Bacterial Genetic Approach to the Study of Reactive Oxygen Species Production in Galleria mellonella During Salmonella Infection

Over the last decade, an increasing number of reports presented Galleria mellonella larvae as an important model to study host-pathogen interactions. Coherently, increasing information became available about molecular mechanisms used by this host to cope with microbial infections but few of them dealt with oxidative stress. In this work, we addressed the role of reactive oxygen species (ROS) produced by the immune system of G. mellonella to resist against Salmonella enterica, an intracellular pathogen responsible for a wide range of infections. We confirmed that Salmonella was pathogen for G. mellonella and showed that it had to reach a minimal bacterial load within the hemolymph to kill the larvae.
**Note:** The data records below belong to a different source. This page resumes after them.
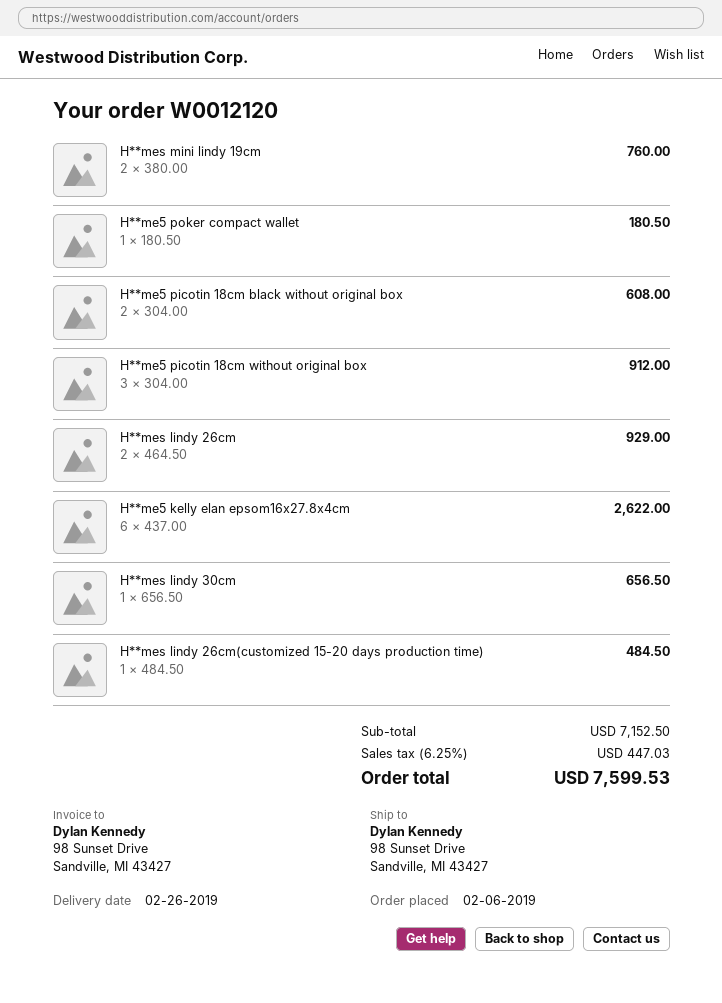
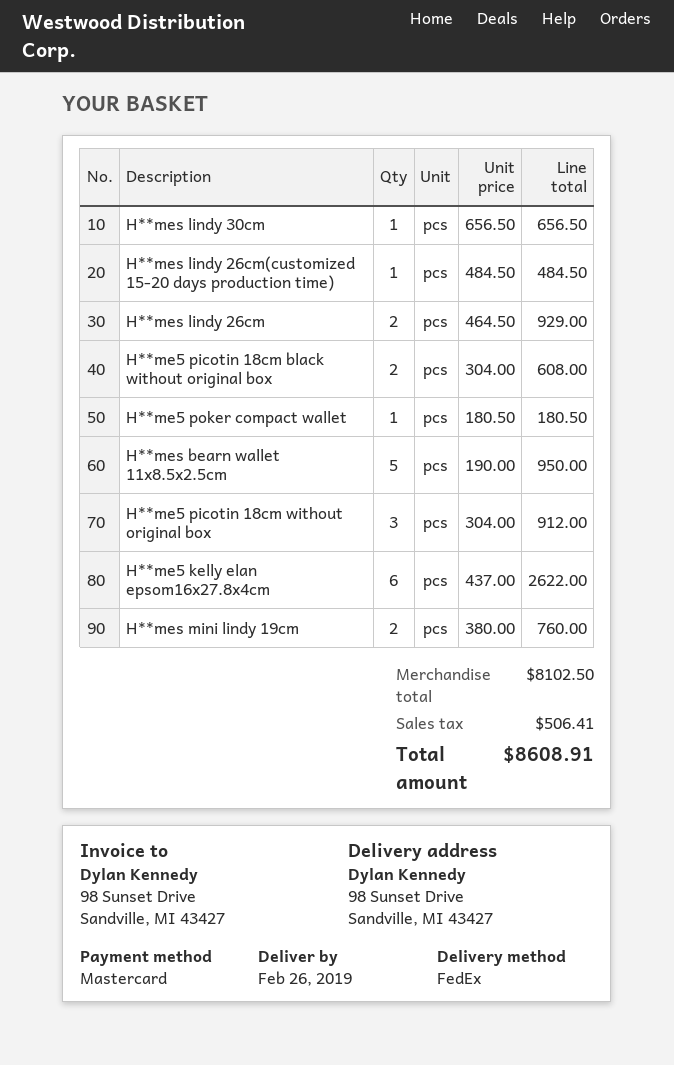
H**mes bearn wallet 11x8.5x2.5cm: none -> 5 x 190.00 = 950.00
subtotal: 7152.50 -> 8102.50
tax: 447.03 -> 506.41
total: 7599.53 -> 8608.91

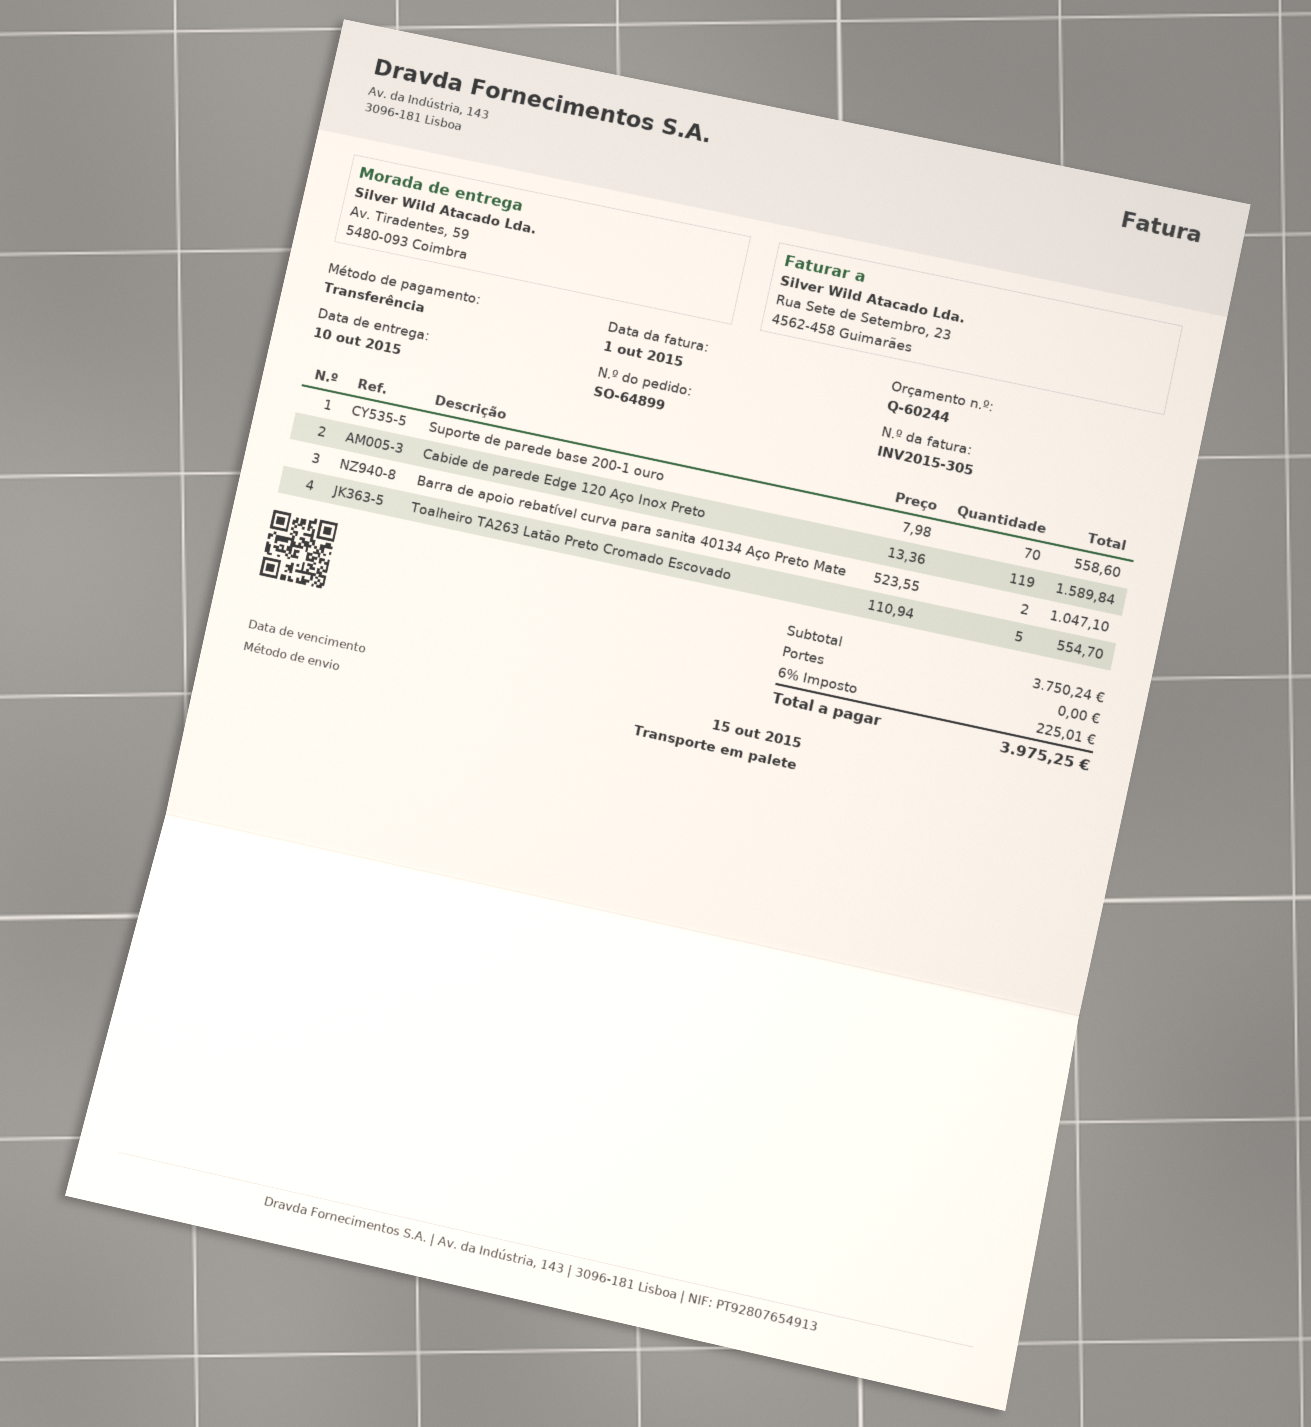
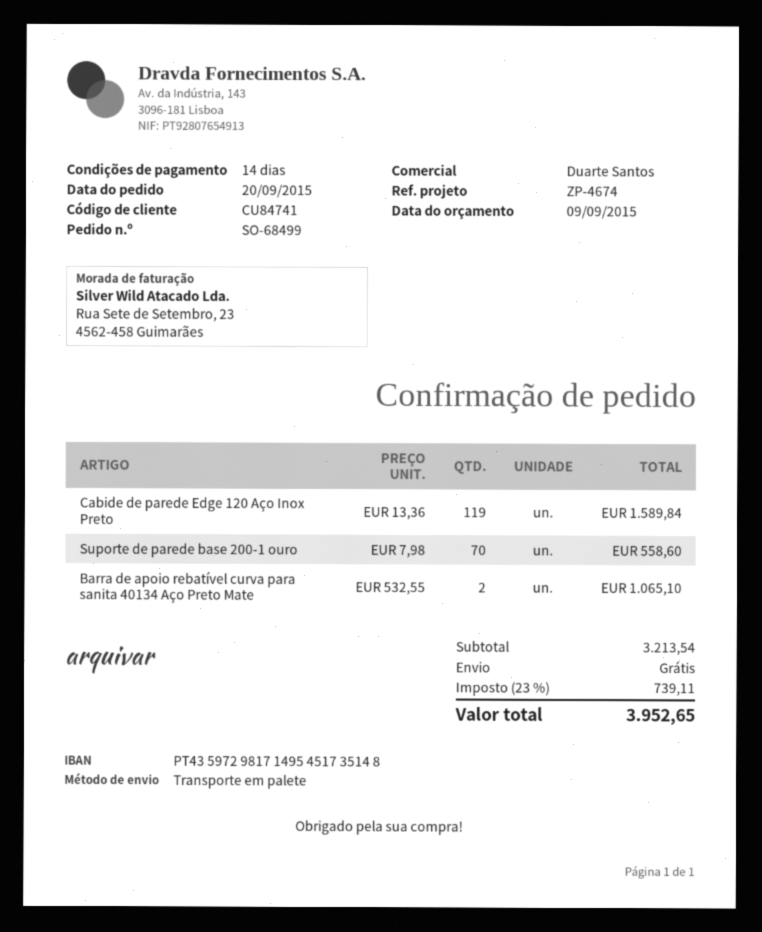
order number: SO-64899 -> SO-68499
Barra de apoio rebatível curva para sanita 40134 Aço Preto Mate: 2 x 523.55 = 1047.10 -> 2 x 532.55 = 1065.10
Toalheiro TA263 Latão Preto Cromado Escovado: 5 x 110.94 = 554.70 -> none
subtotal: 3750.24 -> 3213.54
tax: 6% = 225.01 -> 23% = 739.11
total: 3975.25 -> 3952.65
ROS production by G. mellonella was revealed by the virulence defects of Salmonella mutants lacking catalases/peroxiredoxins or cytoplasmic superoxide dismutases, both strains being highly sensitive to these oxidants. Finally, we used bacterial transcriptional fusions to demonstrate that hydrogen peroxide (H2O2) was produced in the hemolymph of Galleria during infection and sensed by S. enterica. In line with this observation, the H2O2-dependent regulator OxyR was found to be required for bacterial virulence in the larvae. These results led us to conclude that ROS production is an important mechanism used by G. mellonella to counteract bacterial infections and validate this host as a relevant model to study host-pathogen interactions.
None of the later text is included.